As you can probably tell, I'm from the standpoint that nothing is black-and-white. Anything can be used as a tool to help a child with autism or to help a family make it through the day.

With that said here is a list of my favorite spinning toys for autism:

Light Spinners: spinning lights flicker and change when you hold down the button. There is a large sized light spinner and a small sized light spinner. The large-size light spinner is nice for ABA programs or as a gift. However, the mini light spinner has a breakaway necklace so your child with autism can wear it when you're running errands.

Any kind of light twirler. At National Autism Resources we carry an airplane twirler. (I guess I'm biased because of G’s overwhelming preoccupation with airplanes.)

Light up Mini Fans: Can I just say I love light up mini fans! Just press the button and the fans start spinning and the lights light up. These are also nice for times when it’s hot outside. They can be very helpful for a child who enjoy spinning toys and has to ride the bus when it's hot. Also the blades are plastic so if you touch them they don't hurt. They are also on sale now at National Autism Resources, which is nice!

Tops: there are all kinds of tops to choose from in all kinds of shapes or sizes. Some Tops make music or even light up when they spin.

My all time favorite spinning toy is the Spectra Rail Twirler. Why is it my favorite? I guess for a couple of reasons first of all both my children love it. Once you get it going it's really fun to watch and play with. I myself enjoy playing with it, especially when I'm bored, or watching TV.

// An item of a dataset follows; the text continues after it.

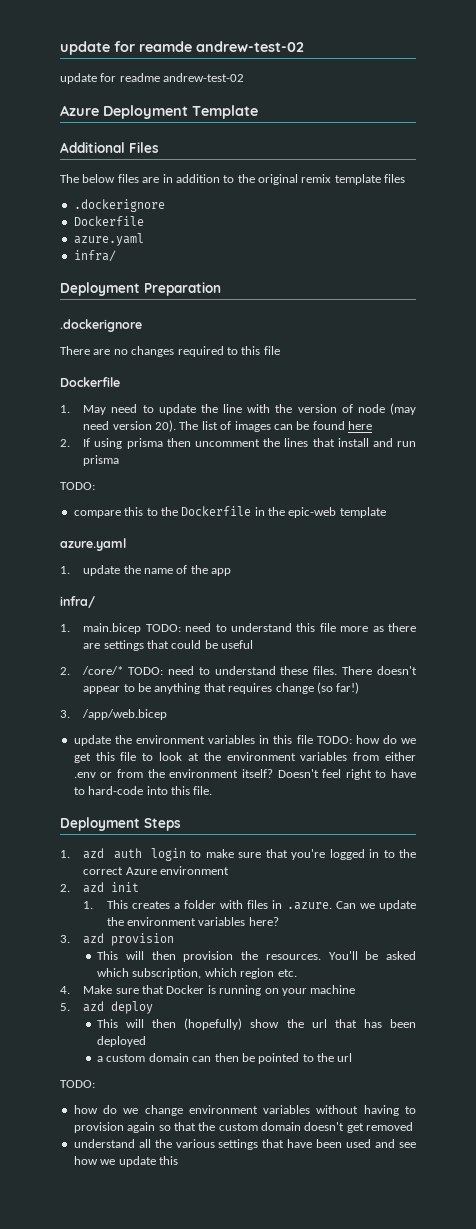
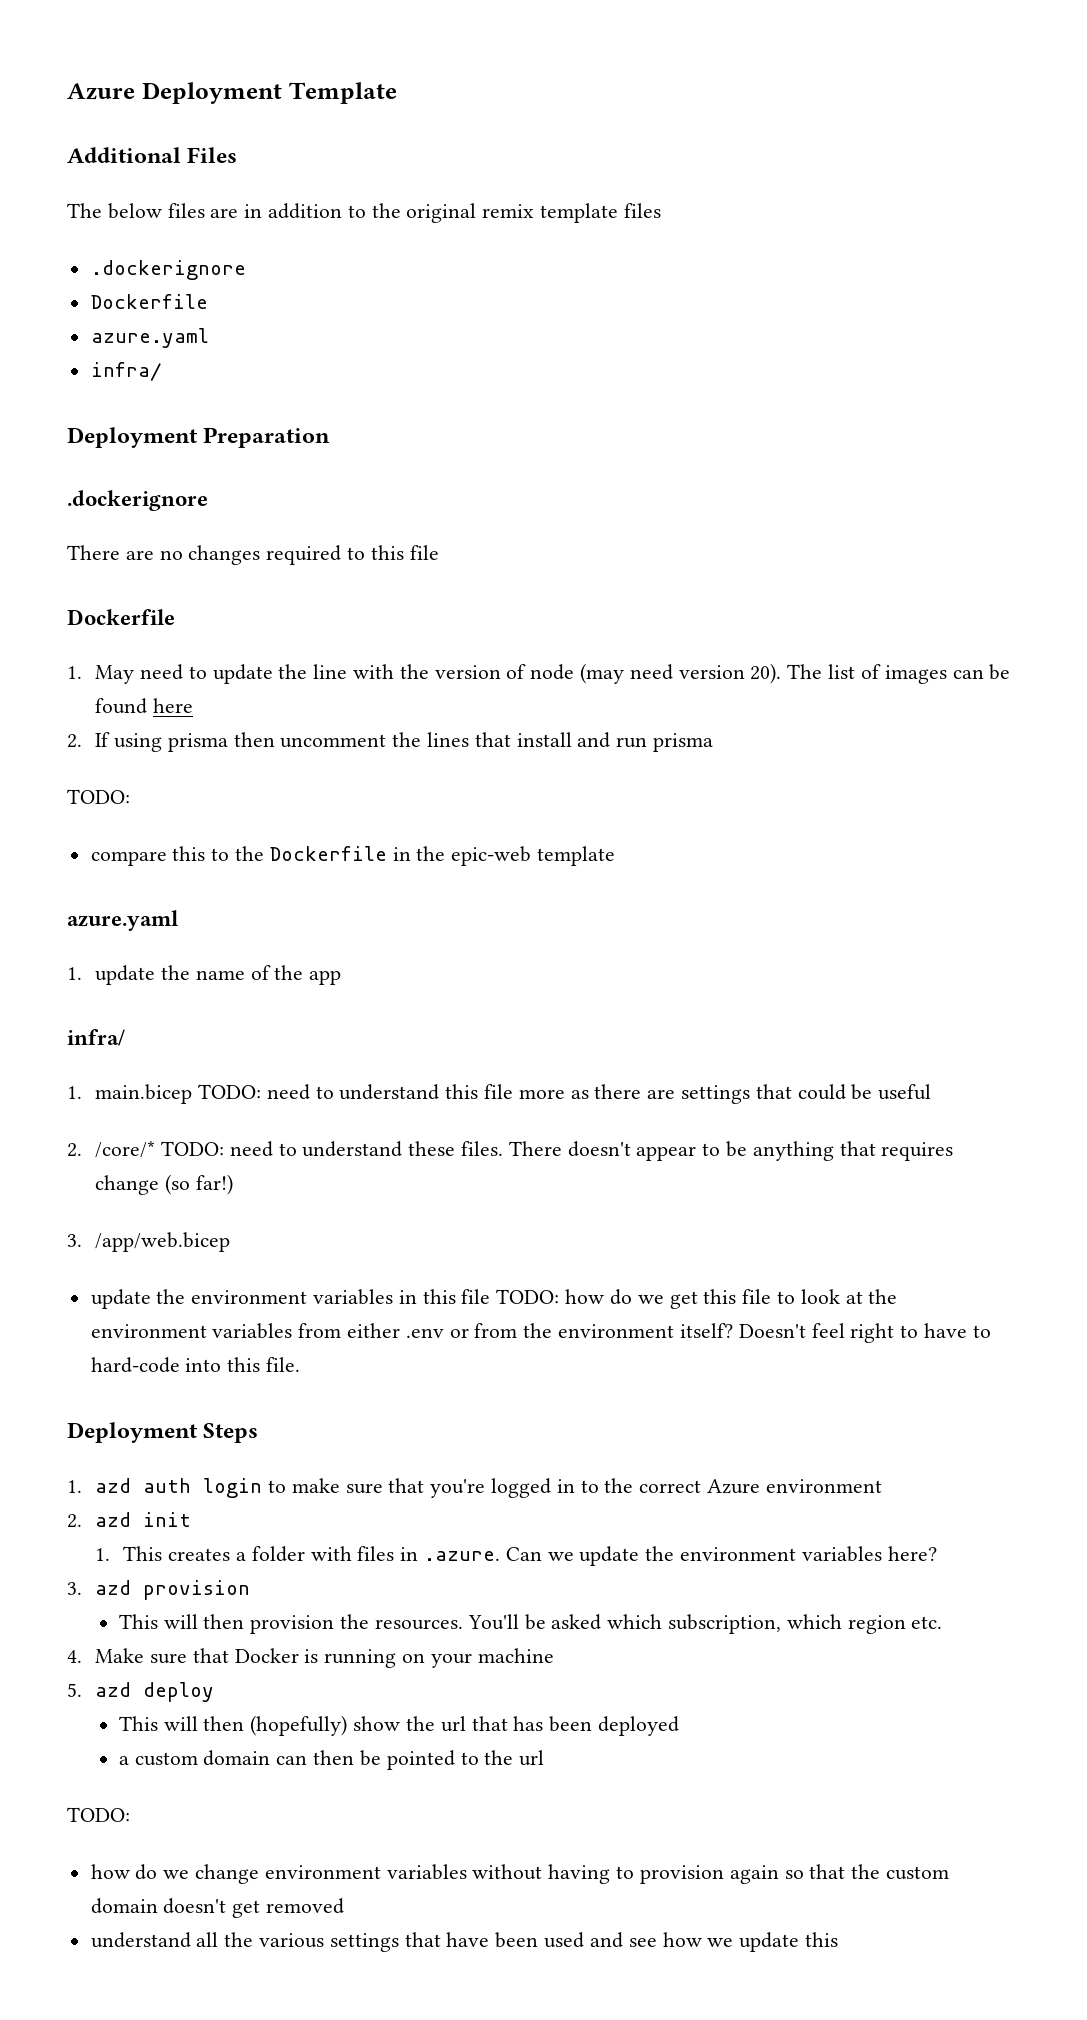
- update for reamde andrew-test-02
- update for readme andrew-test-02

So that's my take on spinning toys for autism. With Christmas coming if you're a parent and you feel like your child would enjoy a spinning toy, don’t feel guilty about it! At the end of the day children are children and a gift is a gift. If you feel your child with autism would enjoy a spinning toy I say go for it. It may help you when you're in a tough situation and your child will enjoy it. Also, if you reading this I'm sure you're a good parent. You're trying to figure out what's best for your child. If that's your motivation then I'm sure you will allow your child to use the toy appropriately.